_The problem_: Exactly as written, transcribe the data that follows.

_Provided records_:
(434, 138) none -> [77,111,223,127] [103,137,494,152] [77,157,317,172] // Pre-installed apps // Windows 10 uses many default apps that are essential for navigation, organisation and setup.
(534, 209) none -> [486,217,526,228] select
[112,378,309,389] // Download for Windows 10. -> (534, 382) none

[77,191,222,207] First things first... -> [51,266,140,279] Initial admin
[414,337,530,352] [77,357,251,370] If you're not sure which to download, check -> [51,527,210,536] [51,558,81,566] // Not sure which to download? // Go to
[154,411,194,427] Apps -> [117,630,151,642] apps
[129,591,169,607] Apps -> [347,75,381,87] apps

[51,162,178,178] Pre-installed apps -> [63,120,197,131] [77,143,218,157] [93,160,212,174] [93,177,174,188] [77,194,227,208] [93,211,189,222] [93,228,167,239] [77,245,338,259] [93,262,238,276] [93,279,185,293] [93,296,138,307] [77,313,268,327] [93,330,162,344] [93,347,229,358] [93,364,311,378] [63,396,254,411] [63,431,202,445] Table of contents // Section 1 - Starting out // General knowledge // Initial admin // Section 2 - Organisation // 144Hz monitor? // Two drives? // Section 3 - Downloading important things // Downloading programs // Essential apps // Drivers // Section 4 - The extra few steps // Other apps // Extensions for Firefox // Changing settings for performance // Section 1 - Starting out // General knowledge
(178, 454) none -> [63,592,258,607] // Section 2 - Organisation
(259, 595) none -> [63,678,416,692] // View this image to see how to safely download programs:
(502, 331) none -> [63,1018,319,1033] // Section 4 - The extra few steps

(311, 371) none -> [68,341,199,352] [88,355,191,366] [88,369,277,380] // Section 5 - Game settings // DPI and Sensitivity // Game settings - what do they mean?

_Problem solution_:
(434, 138) none -> [77,111,223,127] [103,137,494,152] [77,157,317,172] // Pre-installed apps // Windows 10 uses many default apps that are essential for navigation, organisation and setup.
(534, 209) none -> [486,217,526,228] select
[112,378,309,389] // Download for Windows 10. -> (534, 382) none

[77,191,222,207] First things first... -> [51,266,140,279] Initial admin
[414,337,530,352] [77,357,251,370] If you're not sure which to download, check -> [51,527,210,536] [51,558,81,566] // Not sure which to download? // Go to
[154,411,194,427] Apps -> [117,630,151,642] apps
[129,591,169,607] Apps -> [347,75,381,87] apps

[51,162,178,178] Pre-installed apps -> [63,120,197,131] [77,143,218,157] [93,160,212,174] [93,177,174,188] [77,194,227,208] [93,211,189,222] [93,228,167,239] [77,245,338,259] [93,262,238,276] [93,279,185,293] [93,296,138,307] [77,313,268,327] [93,330,162,344] [93,347,229,358] [93,364,311,378] [63,396,254,411] [63,431,202,445] Table of contents // Section 1 - Starting out // General knowledge // Initial admin // Section 2 - Organisation // 144Hz monitor? // Two drives? // Section 3 - Downloading important things // Downloading programs // Essential apps // Drivers // Section 4 - The extra few steps // Other apps // Extensions for Firefox // Changing settings for performance // Section 1 - Starting out // General knowledge
(178, 454) none -> [63,592,258,607] // Section 2 - Organisation
(259, 595) none -> [63,678,416,692] // View this image to see how to safely download programs:
(502, 331) none -> [63,1018,319,1033] // Section 4 - The extra few steps

(311, 371) none -> [68,341,199,352] [88,355,191,366] [88,369,277,380] // Section 5 - Game settings // DPI and Sensitivity // Game settings - what do they mean?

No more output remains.